▶ [Required action]
Leaving out any pictures, transcribe every record exactly.

### Listed records

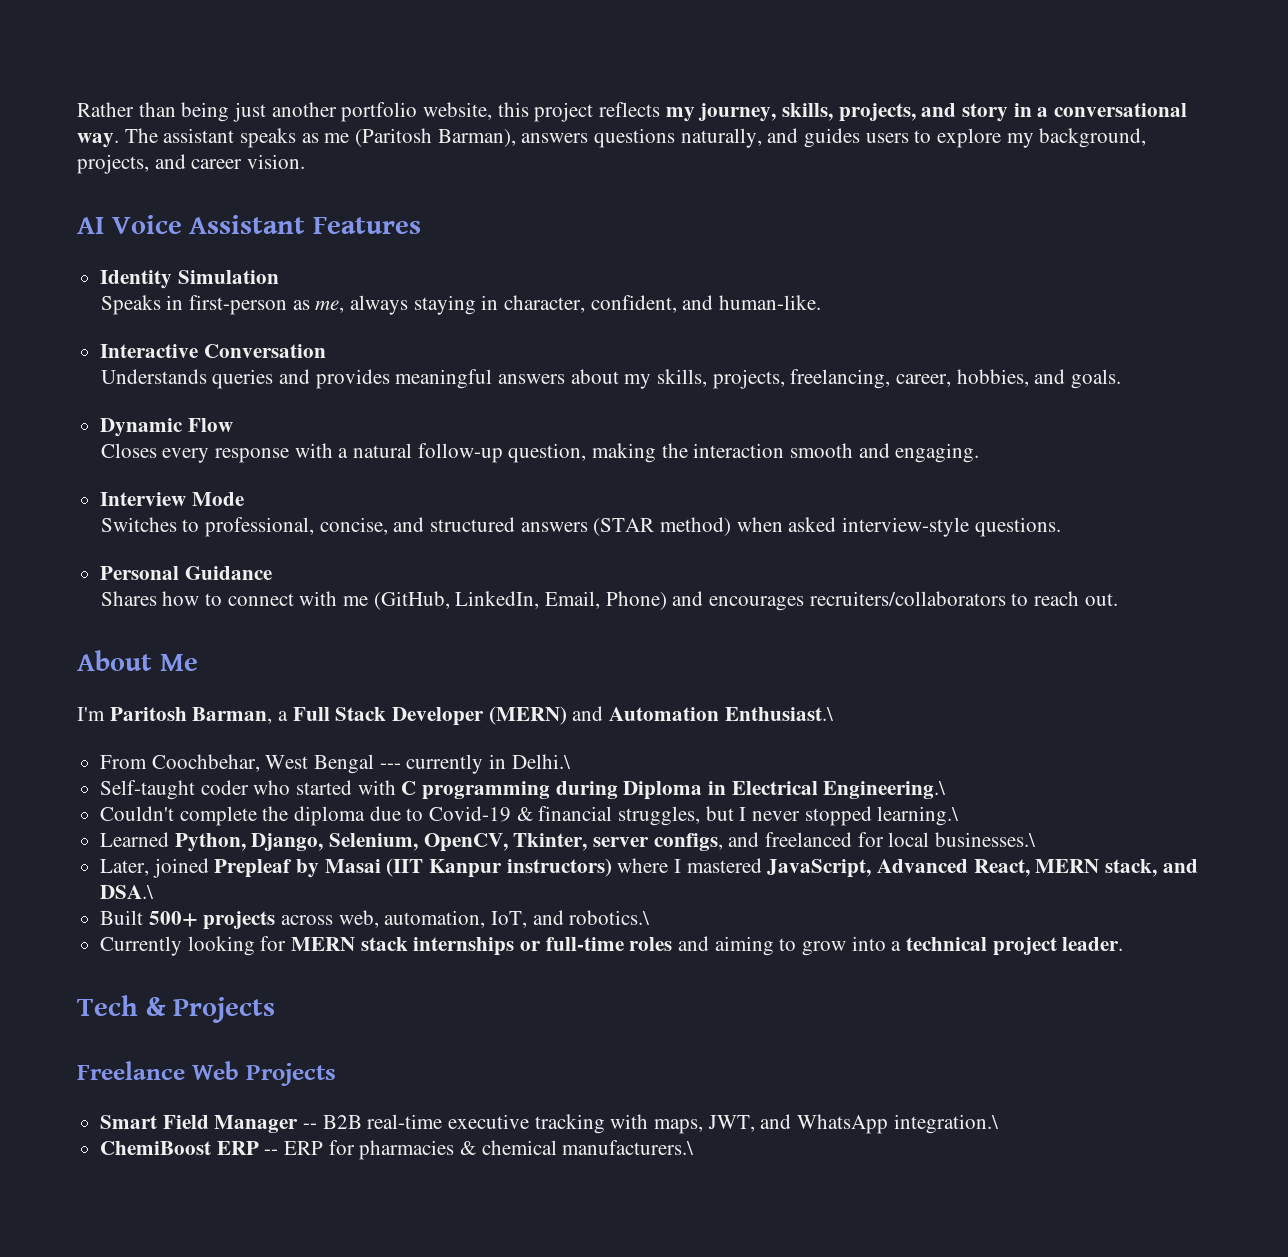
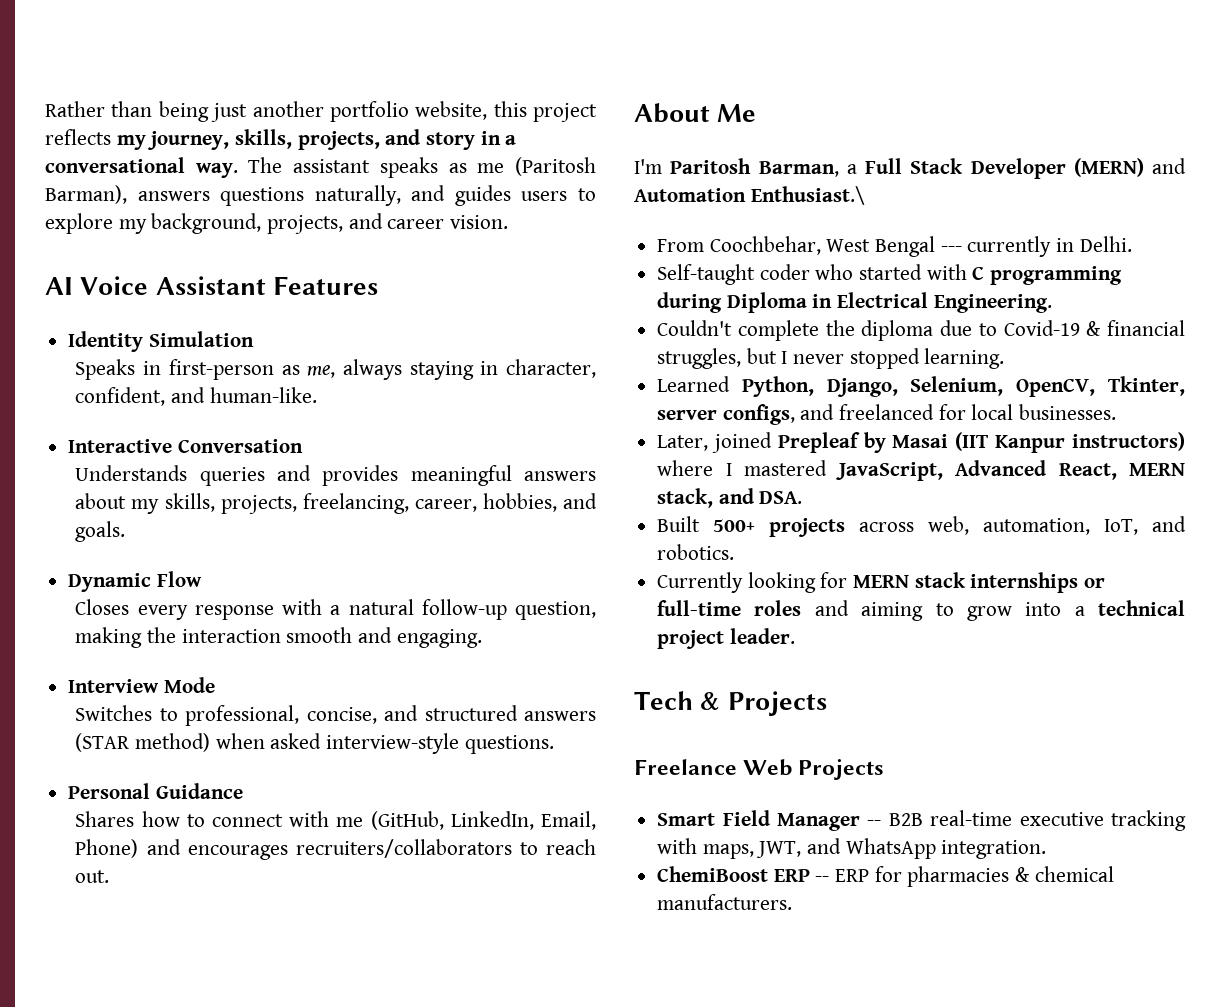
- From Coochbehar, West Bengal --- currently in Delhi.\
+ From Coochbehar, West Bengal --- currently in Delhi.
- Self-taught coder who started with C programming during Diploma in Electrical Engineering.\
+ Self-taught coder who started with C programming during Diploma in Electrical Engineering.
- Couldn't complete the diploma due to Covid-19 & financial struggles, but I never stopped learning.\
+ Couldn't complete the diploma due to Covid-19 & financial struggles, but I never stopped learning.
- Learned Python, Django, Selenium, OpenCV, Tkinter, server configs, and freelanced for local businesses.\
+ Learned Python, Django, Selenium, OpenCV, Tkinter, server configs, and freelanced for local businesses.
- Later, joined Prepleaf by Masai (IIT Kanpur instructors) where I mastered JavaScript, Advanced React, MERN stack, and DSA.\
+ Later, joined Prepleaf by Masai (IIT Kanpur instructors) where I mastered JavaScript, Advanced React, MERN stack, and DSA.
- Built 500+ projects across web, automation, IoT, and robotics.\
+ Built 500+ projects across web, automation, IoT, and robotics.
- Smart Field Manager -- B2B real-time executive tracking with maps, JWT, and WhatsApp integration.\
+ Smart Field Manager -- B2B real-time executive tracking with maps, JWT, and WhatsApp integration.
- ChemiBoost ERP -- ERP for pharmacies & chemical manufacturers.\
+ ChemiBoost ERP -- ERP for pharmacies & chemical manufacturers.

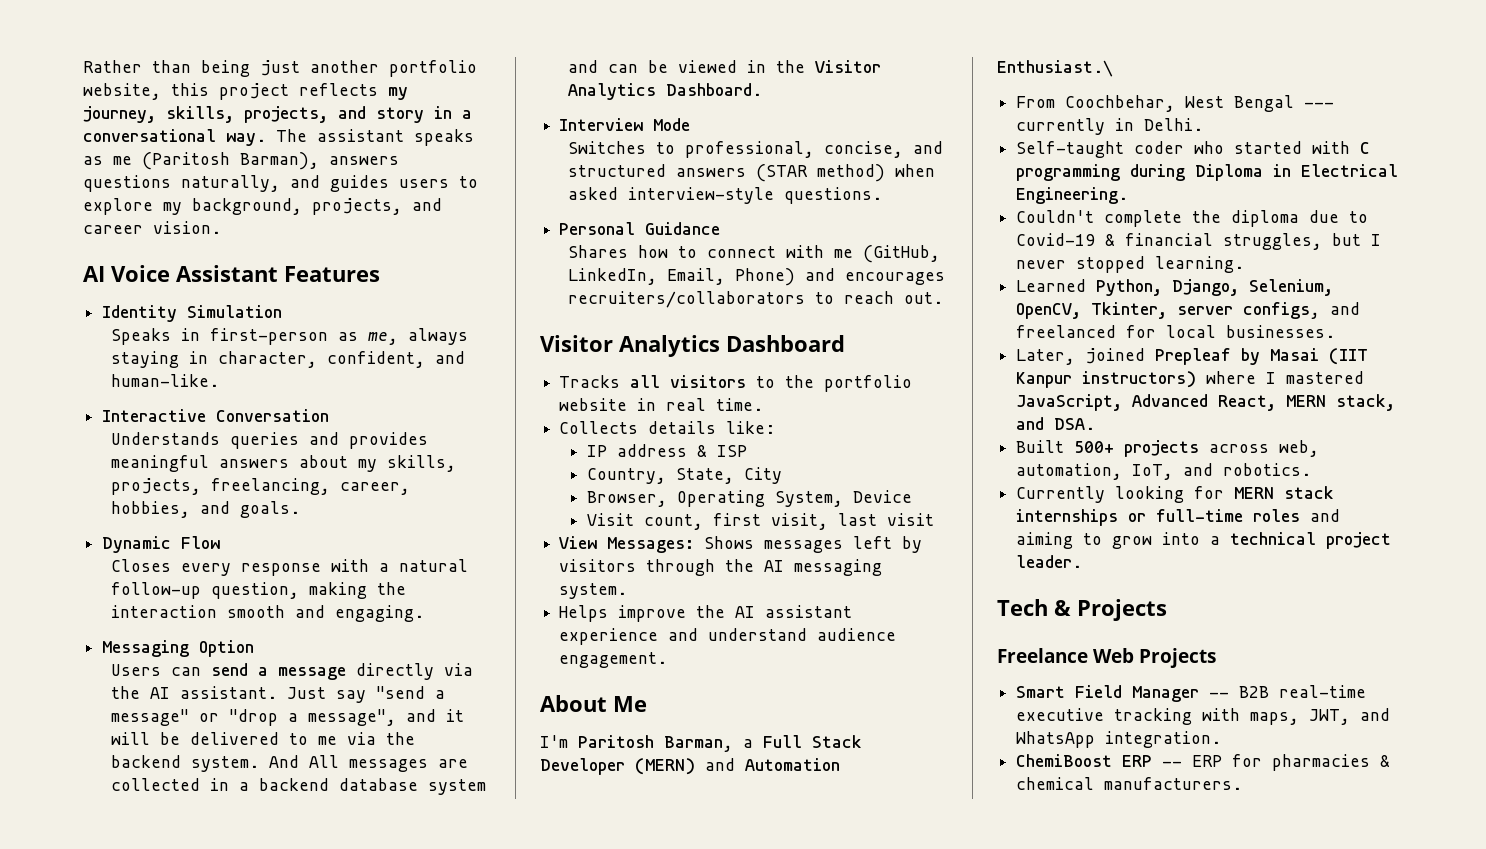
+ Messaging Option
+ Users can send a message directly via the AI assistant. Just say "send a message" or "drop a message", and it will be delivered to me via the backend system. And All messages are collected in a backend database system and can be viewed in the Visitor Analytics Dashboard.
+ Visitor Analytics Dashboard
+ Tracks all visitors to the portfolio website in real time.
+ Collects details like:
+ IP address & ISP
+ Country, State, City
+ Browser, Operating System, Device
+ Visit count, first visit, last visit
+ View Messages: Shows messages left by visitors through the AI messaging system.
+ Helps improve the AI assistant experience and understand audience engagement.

######

▶ [Exercise solution]
- From Coochbehar, West Bengal --- currently in Delhi.\
+ From Coochbehar, West Bengal --- currently in Delhi.
- Self-taught coder who started with C programming during Diploma in Electrical Engineering.\
+ Self-taught coder who started with C programming during Diploma in Electrical Engineering.
- Couldn't complete the diploma due to Covid-19 & financial struggles, but I never stopped learning.\
+ Couldn't complete the diploma due to Covid-19 & financial struggles, but I never stopped learning.
- Learned Python, Django, Selenium, OpenCV, Tkinter, server configs, and freelanced for local businesses.\
+ Learned Python, Django, Selenium, OpenCV, Tkinter, server configs, and freelanced for local businesses.
- Later, joined Prepleaf by Masai (IIT Kanpur instructors) where I mastered JavaScript, Advanced React, MERN stack, and DSA.\
+ Later, joined Prepleaf by Masai (IIT Kanpur instructors) where I mastered JavaScript, Advanced React, MERN stack, and DSA.
- Built 500+ projects across web, automation, IoT, and robotics.\
+ Built 500+ projects across web, automation, IoT, and robotics.
- Smart Field Manager -- B2B real-time executive tracking with maps, JWT, and WhatsApp integration.\
+ Smart Field Manager -- B2B real-time executive tracking with maps, JWT, and WhatsApp integration.
- ChemiBoost ERP -- ERP for pharmacies & chemical manufacturers.\
+ ChemiBoost ERP -- ERP for pharmacies & chemical manufacturers.

+ Messaging Option
+ Users can send a message directly via the AI assistant. Just say "send a message" or "drop a message", and it will be delivered to me via the backend system. And All messages are collected in a backend database system and can be viewed in the Visitor Analytics Dashboard.
+ Visitor Analytics Dashboard
+ Tracks all visitors to the portfolio website in real time.
+ Collects details like:
+ IP address & ISP
+ Country, State, City
+ Browser, Operating System, Device
+ Visit count, first visit, last visit
+ View Messages: Shows messages left by visitors through the AI messaging system.
+ Helps improve the AI assistant experience and understand audience engagement.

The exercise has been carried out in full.